Das UN-Flüchtlingskommissariat (UNHCR) warnte, dass die Lebensmittelvorräte dort knapp werden. Vor allem die Schließung der naheliegenden Grenze zum Nachbarland Algerien, über die die Waren normalerweise transportiert werden, habe zu dem Versorgungsengpass geführt. Zudem seien hunderte Menschen bereits seit Tagen auf der Flucht, da sie einen Angriff auf Kidal befürchtet hatten. Einige hielten sich in Dörfern an der Grenze auf, andere hätten in Algerien Zuflucht gesucht.
Kritik an Westerwelle
Trotz der militärischen Fortschritte der malischen und französischen Truppen keimte zuletzt Kritik auf. Sie richtete sich gegen Bundesaußenminister Guido Westerwelle (FDP). Die Hilfsorganisationen Ärzte ohne Grenzen und Ärzte der Welt warfen ihm vor, ihren Hilfseinsatz in Mali zu erschweren. Indem er in seinen Äußerungen zur deutschen Unterstützung für den Militäreinsatz in Mali immer wieder militärische und humanitäre Aufgaben vermische, missbrauche er die Hilfseinsätze.

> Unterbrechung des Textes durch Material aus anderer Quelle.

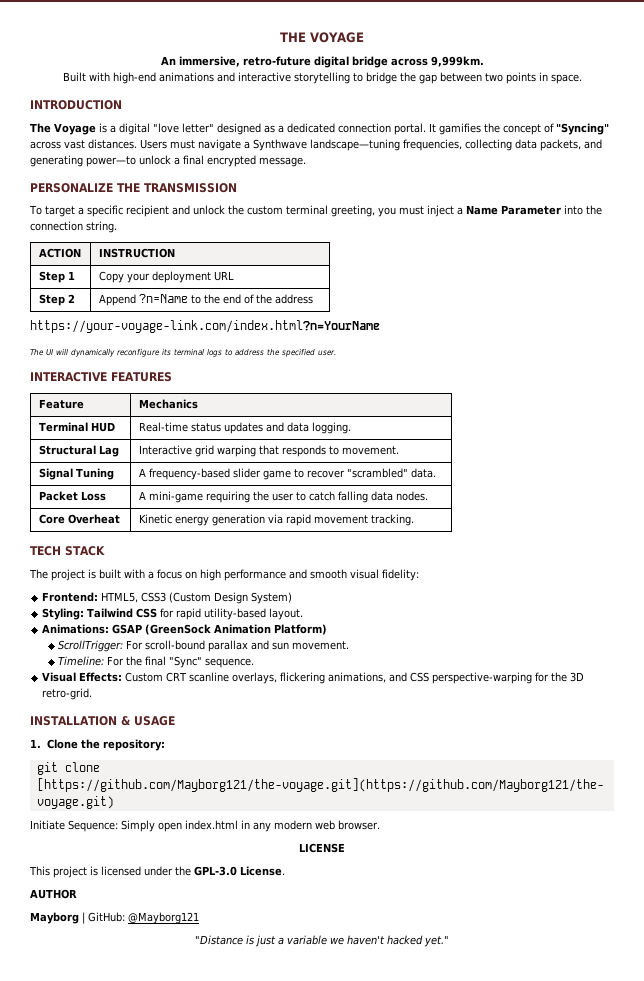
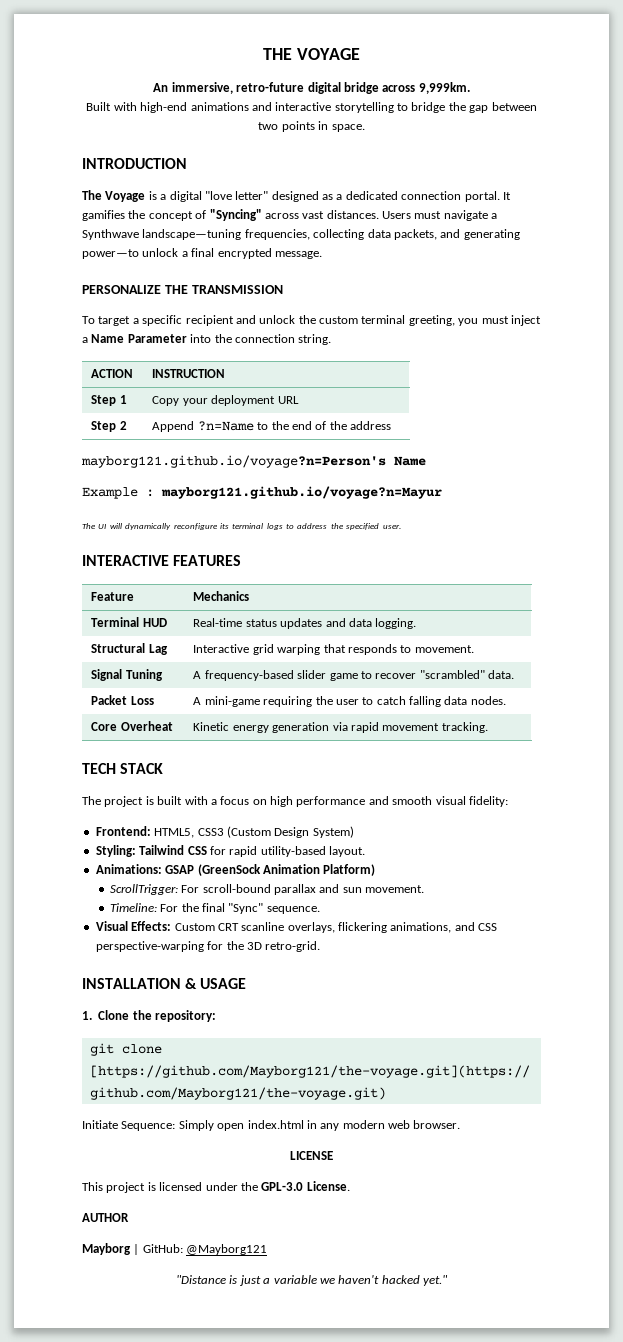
- https://your-voyage-link.com/index.html?n=YourName
+ mayborg121.github.io/voyage?n=Person's Name
+ Example : mayborg121.github.io/voyage?n=Mayur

Die Hilfsorganisationen befürchten, dass ihre Mitarbeiter in Mali durch Westerwelles Äußerungen als Teil einer Militärintervention gesehen und "zur Zielscheibe" werden.
Das Auswärtige Amt wies die Vorwürfe "entschieden" zurück. "Bei der humanitären Hilfe der Bundesregierung gelten selbstverständlich die bewährten Grundsätze der Unparteilichkeit, Unabhängigkeit und Neutralität", sagte eine Sprecherin des Auswärtigen Amtes. Das gelte auch für die humanitäre Hilfe der Bundesregierung für die notleidenden Menschen in Mali.
Etliche Bücher in Timbuktu gesichert
Experten äußerten sich unterdessen erleichtert, dass die meisten historischen Schriften in Timbuktu trotz der Brandschatzungen der Islamisten unbeschädigt blieben. Offenbar seien anders als zunächst berichtet 95 Prozent der kostbaren Dokumente gesichert.
Aus malischen Kreisen verlautete, Sammler und Verwalter hätten die Dokumente vor den Rebellen in Sicherheit gebracht. Die schätzungsweise 300.000 Texte enthalten Abhandlungen über Themen wie Recht, Wissenschaften, Medizin, Geschichte oder Politik. Manche Experten halten sie für ähnlich bedeutend wie die Schriftrollen vom Toten Meer. Einige der Dokumente in Timbuktu stammen aus dem 13. Jahrhundert. Die Stadt gehört zum Weltkulturerbe und besteht aus einem Labyrinth aus engen Gassen, Moscheen und Lehmziegelhäusern.